YOUR OBJECTIVE >> An exact restatement of the data is required, with the images omitted.

DATA START

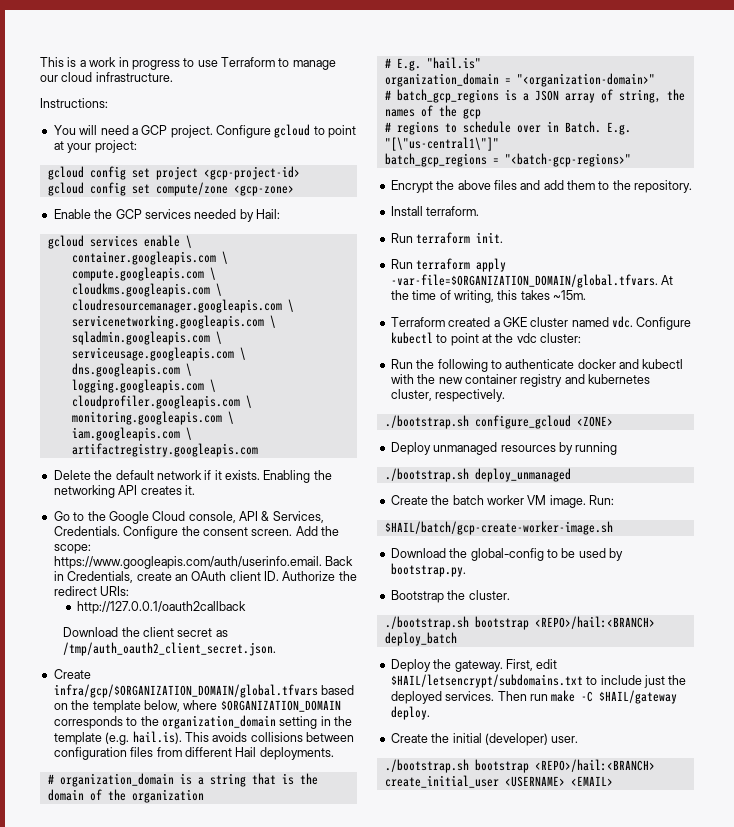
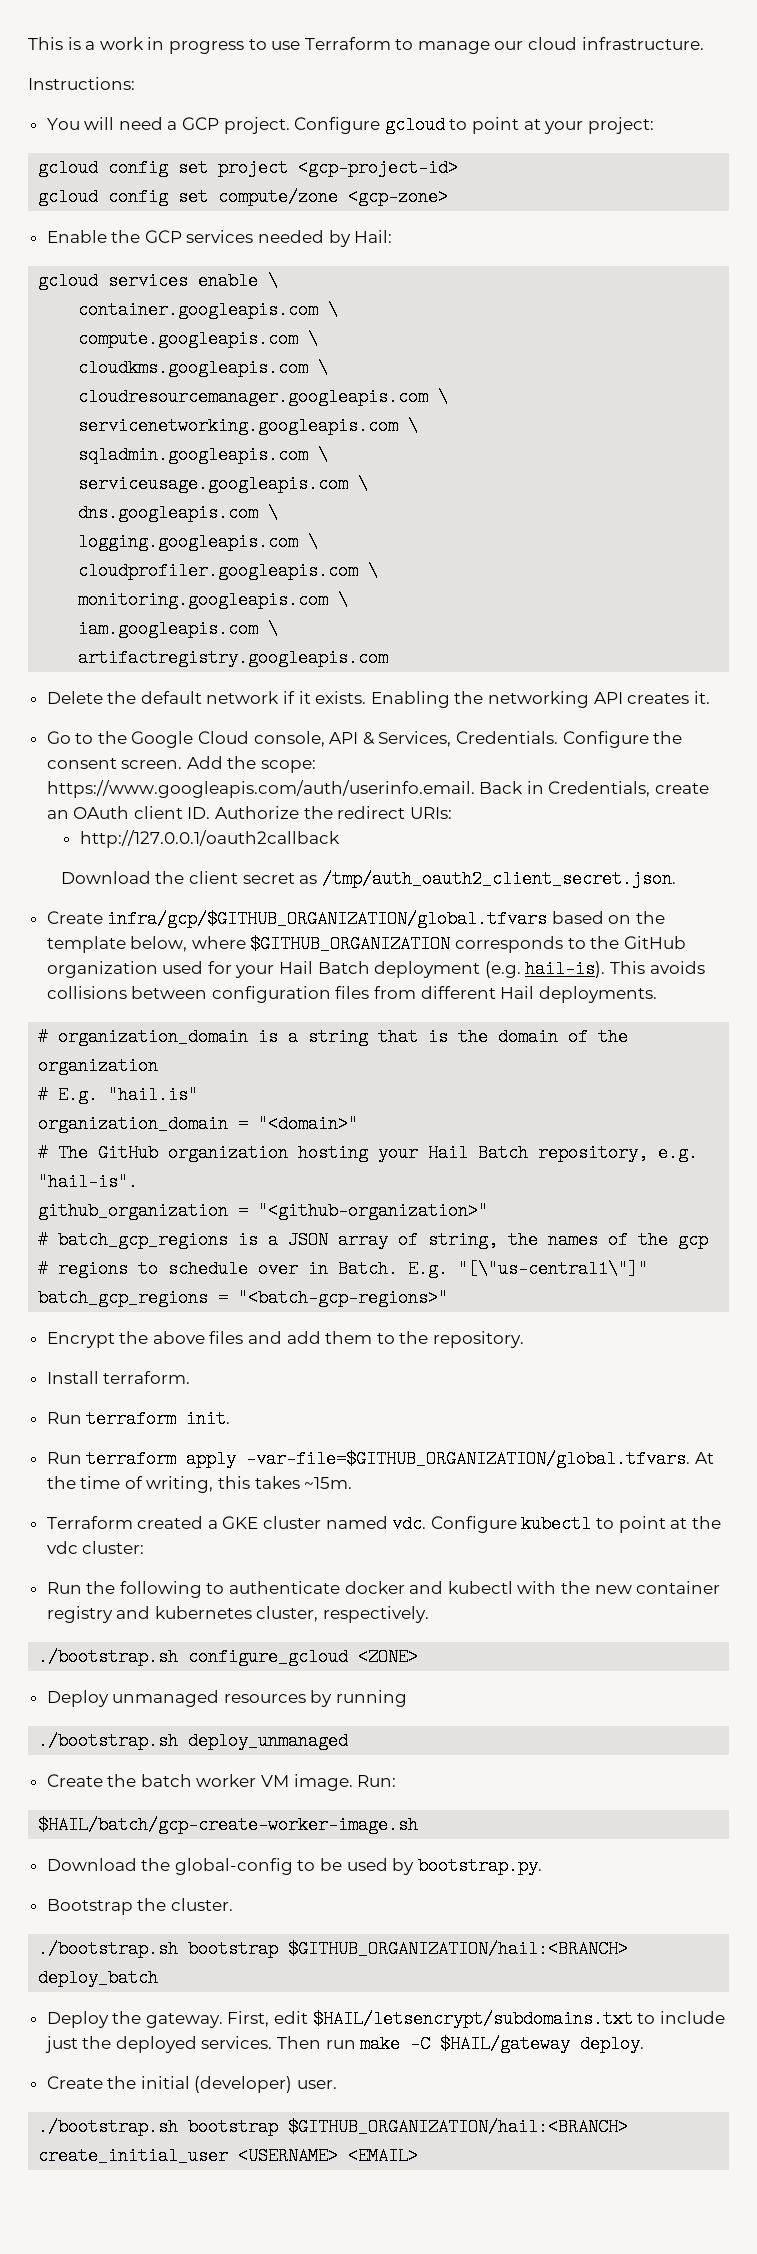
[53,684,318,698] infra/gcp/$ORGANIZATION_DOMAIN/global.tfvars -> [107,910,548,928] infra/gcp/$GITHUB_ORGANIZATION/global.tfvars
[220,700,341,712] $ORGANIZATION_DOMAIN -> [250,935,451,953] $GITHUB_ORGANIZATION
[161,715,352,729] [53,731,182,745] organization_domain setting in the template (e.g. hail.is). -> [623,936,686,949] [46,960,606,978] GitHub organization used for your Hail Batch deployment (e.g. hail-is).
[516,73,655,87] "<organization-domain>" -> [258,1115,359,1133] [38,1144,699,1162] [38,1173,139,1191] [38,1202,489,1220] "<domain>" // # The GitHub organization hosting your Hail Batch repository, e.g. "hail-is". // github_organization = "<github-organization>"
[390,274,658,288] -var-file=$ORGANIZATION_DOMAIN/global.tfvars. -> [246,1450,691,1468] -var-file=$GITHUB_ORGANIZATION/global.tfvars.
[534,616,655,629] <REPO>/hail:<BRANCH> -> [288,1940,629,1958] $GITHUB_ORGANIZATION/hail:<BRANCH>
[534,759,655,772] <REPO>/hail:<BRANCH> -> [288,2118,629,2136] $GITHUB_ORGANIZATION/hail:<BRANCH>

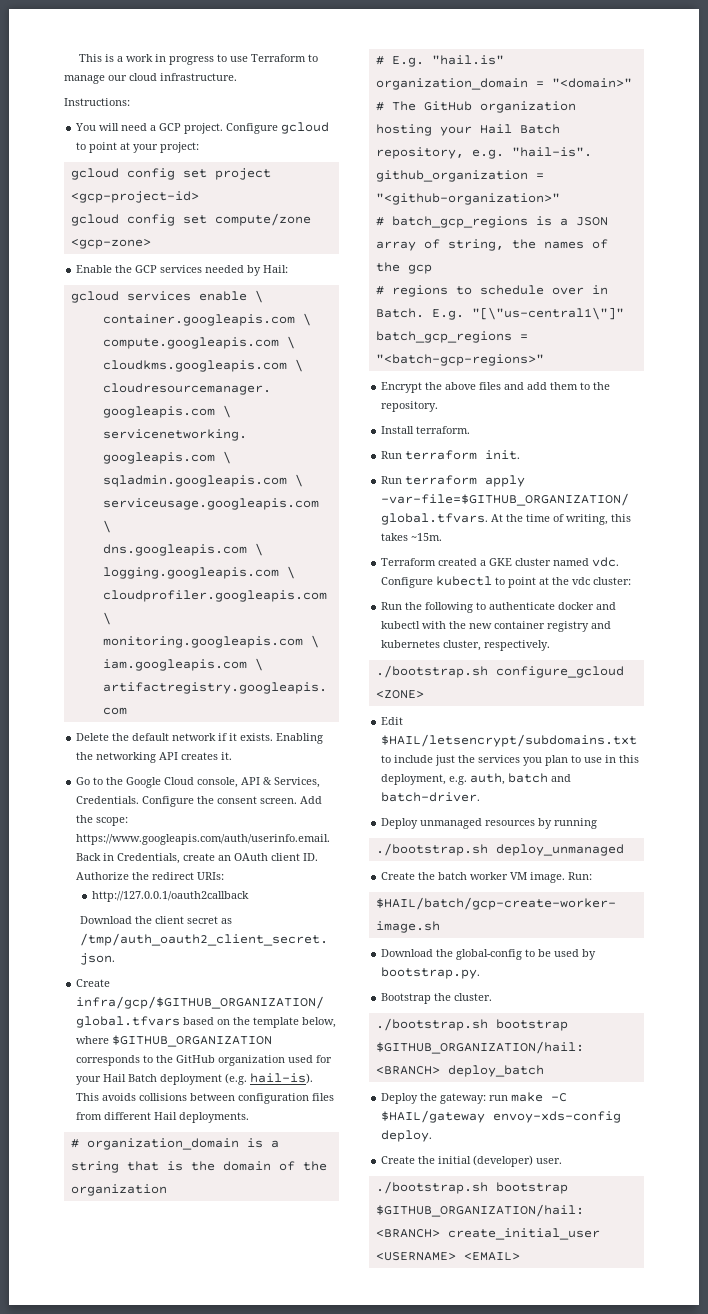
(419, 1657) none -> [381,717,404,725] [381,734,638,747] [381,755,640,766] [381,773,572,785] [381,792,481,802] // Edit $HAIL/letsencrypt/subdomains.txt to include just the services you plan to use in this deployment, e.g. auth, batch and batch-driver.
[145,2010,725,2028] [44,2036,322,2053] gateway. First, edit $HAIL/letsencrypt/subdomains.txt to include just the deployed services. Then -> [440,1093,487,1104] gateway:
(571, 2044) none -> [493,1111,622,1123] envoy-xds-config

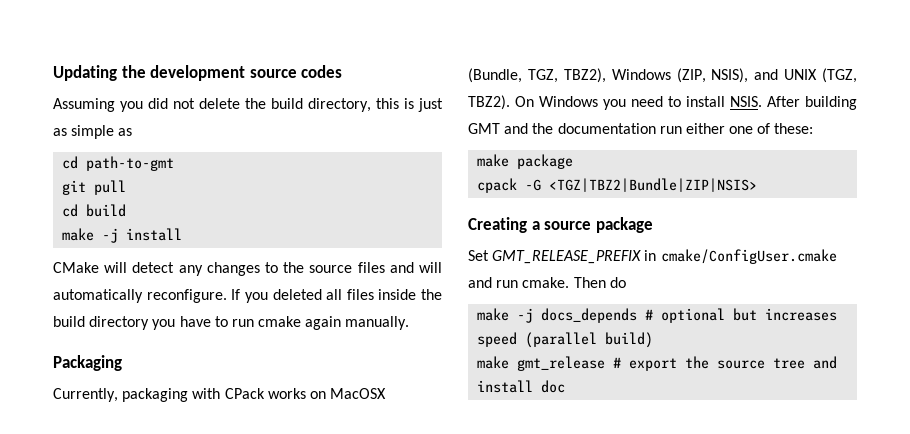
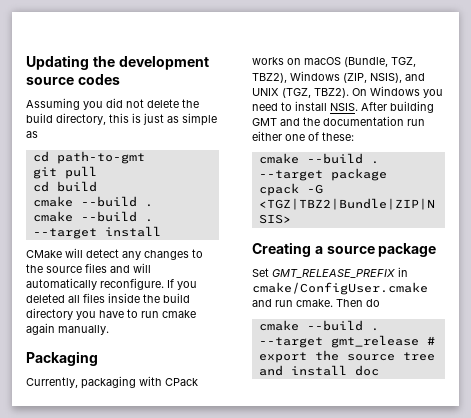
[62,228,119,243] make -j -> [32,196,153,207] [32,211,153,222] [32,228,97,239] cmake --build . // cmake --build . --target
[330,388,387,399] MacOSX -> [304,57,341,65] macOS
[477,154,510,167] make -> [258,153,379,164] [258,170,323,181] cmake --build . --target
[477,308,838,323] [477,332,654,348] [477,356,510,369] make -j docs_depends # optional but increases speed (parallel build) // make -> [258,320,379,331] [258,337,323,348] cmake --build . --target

DATA END

ANSWER FOR THE TASK >>
[53,684,318,698] infra/gcp/$ORGANIZATION_DOMAIN/global.tfvars -> [107,910,548,928] infra/gcp/$GITHUB_ORGANIZATION/global.tfvars
[220,700,341,712] $ORGANIZATION_DOMAIN -> [250,935,451,953] $GITHUB_ORGANIZATION
[161,715,352,729] [53,731,182,745] organization_domain setting in the template (e.g. hail.is). -> [623,936,686,949] [46,960,606,978] GitHub organization used for your Hail Batch deployment (e.g. hail-is).
[516,73,655,87] "<organization-domain>" -> [258,1115,359,1133] [38,1144,699,1162] [38,1173,139,1191] [38,1202,489,1220] "<domain>" // # The GitHub organization hosting your Hail Batch repository, e.g. "hail-is". // github_organization = "<github-organization>"
[390,274,658,288] -var-file=$ORGANIZATION_DOMAIN/global.tfvars. -> [246,1450,691,1468] -var-file=$GITHUB_ORGANIZATION/global.tfvars.
[534,616,655,629] <REPO>/hail:<BRANCH> -> [288,1940,629,1958] $GITHUB_ORGANIZATION/hail:<BRANCH>
[534,759,655,772] <REPO>/hail:<BRANCH> -> [288,2118,629,2136] $GITHUB_ORGANIZATION/hail:<BRANCH>

(419, 1657) none -> [381,717,404,725] [381,734,638,747] [381,755,640,766] [381,773,572,785] [381,792,481,802] // Edit $HAIL/letsencrypt/subdomains.txt to include just the services you plan to use in this deployment, e.g. auth, batch and batch-driver.
[145,2010,725,2028] [44,2036,322,2053] gateway. First, edit $HAIL/letsencrypt/subdomains.txt to include just the deployed services. Then -> [440,1093,487,1104] gateway:
(571, 2044) none -> [493,1111,622,1123] envoy-xds-config

[62,228,119,243] make -j -> [32,196,153,207] [32,211,153,222] [32,228,97,239] cmake --build . // cmake --build . --target
[330,388,387,399] MacOSX -> [304,57,341,65] macOS
[477,154,510,167] make -> [258,153,379,164] [258,170,323,181] cmake --build . --target
[477,308,838,323] [477,332,654,348] [477,356,510,369] make -j docs_depends # optional but increases speed (parallel build) // make -> [258,320,379,331] [258,337,323,348] cmake --build . --target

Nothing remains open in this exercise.